Each session is designed around 3 pillars:
Compound lifts (squat, hinge, push, pull)
Explosive work (jumps, med ball throws, Olympic lifts if qualified)
Core + rotation + unilateral stability (rotational lifts, anti rotation holds, single leg hinges, and isometric core work)
Sessions are adapted based on the phase of fight camp (general prep, peak, taper).I monitor readiness and adjust intensity/volume to avoid interfering with high skill or sparring days. Never just train muscles, rather train movements, outputs, and resilience.
The goal is simple: build a body that can deliver your skills at full force, for the full fight.
example Week of Intelligent Fight Prep
Zone 2 conditioning 2–3x/week (40 min nasal breathing jog or bike)
VO₂ Max / threshold 1–2x/week (4x4 min hard efforts or 30s sprints intervals)
Combat training 3–5x/week (Padwork, drills, sparring, grappling)
Strength & power 2–3x/week (Full body strength / explosive power, including metabolic conditioning)
*This is a blueprint, every fighter would refine based on commitments, recovery and lifestyle factors
At the highest levels, fighters don’t leave things to chance.
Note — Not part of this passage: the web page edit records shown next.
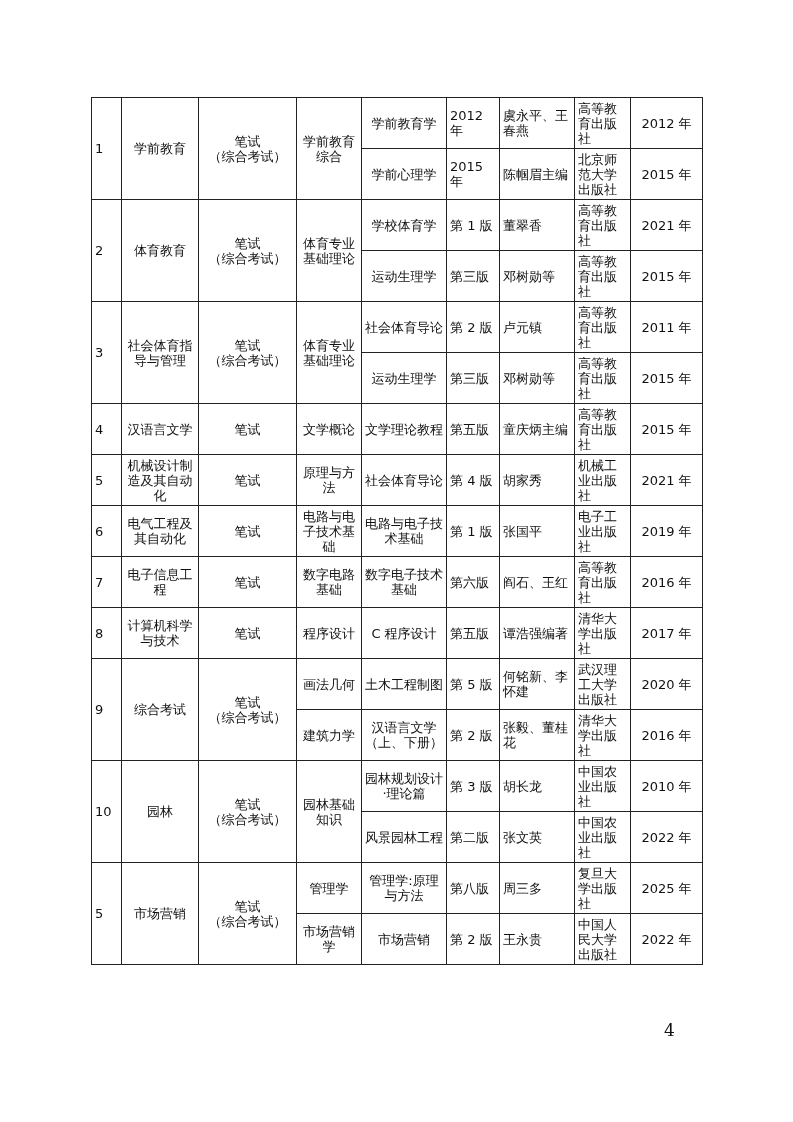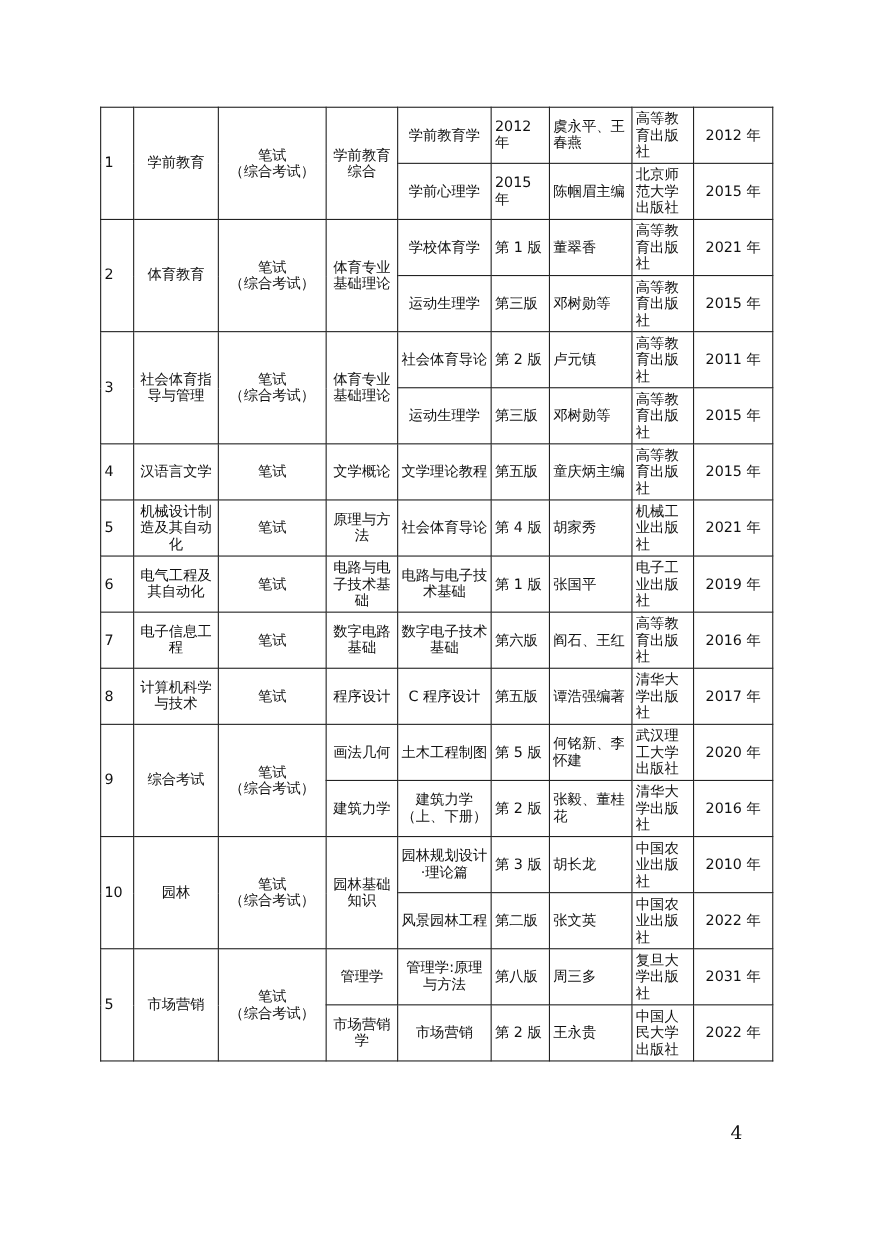--- a/index.html
+++ b/index.html
@@ -151,7 +151,7 @@
       </tr>
       <tr>
         <td>建筑力学</td>
-        <td>建筑力学（上、下册）</td>
+        <td>汉语言文学（上、下册）</td>
         <td class="left">第 2 版</td>
         <td class="left">张毅、董桂花</td>
         <td class="left">清华大学出版社</td>

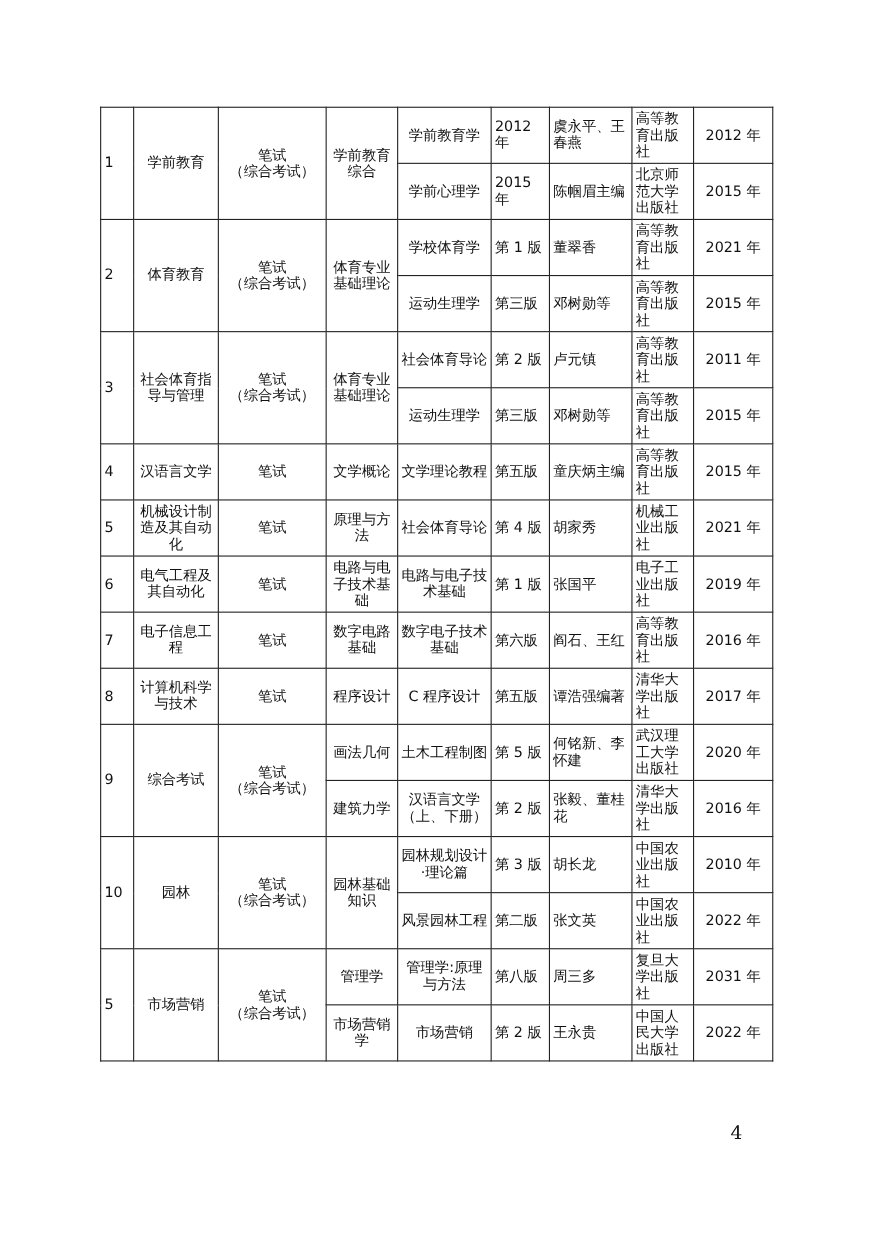--- a/index.html
+++ b/index.html
@@ -184,7 +184,7 @@
         <td class="left">第八版</td>
         <td class="left">周三多</td>
         <td class="left">复旦大学出版社</td>
-        <td>2031 年</td>
+        <td>2025 年</td>
       </tr>
       <tr>
         <td>市场营销学</td>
They train with precision, purpose, and structure. You do not need to be at an elite level fighter to train like this either.
The key isn’t to do more, it’s to do what matters, in the right proportions, at the right times.
It is well documented that fighters who balance their system:
Recover faster between rounds
Maintain sharpness and energy when others fade
Stay healthier across camps with less injury
Maximize their physical and technical potential
Stay in the game for longer
If you're serious about performance, stop training randomly.
Build your system. Own your engine. Sharpen your skill. Done one simple step at a time.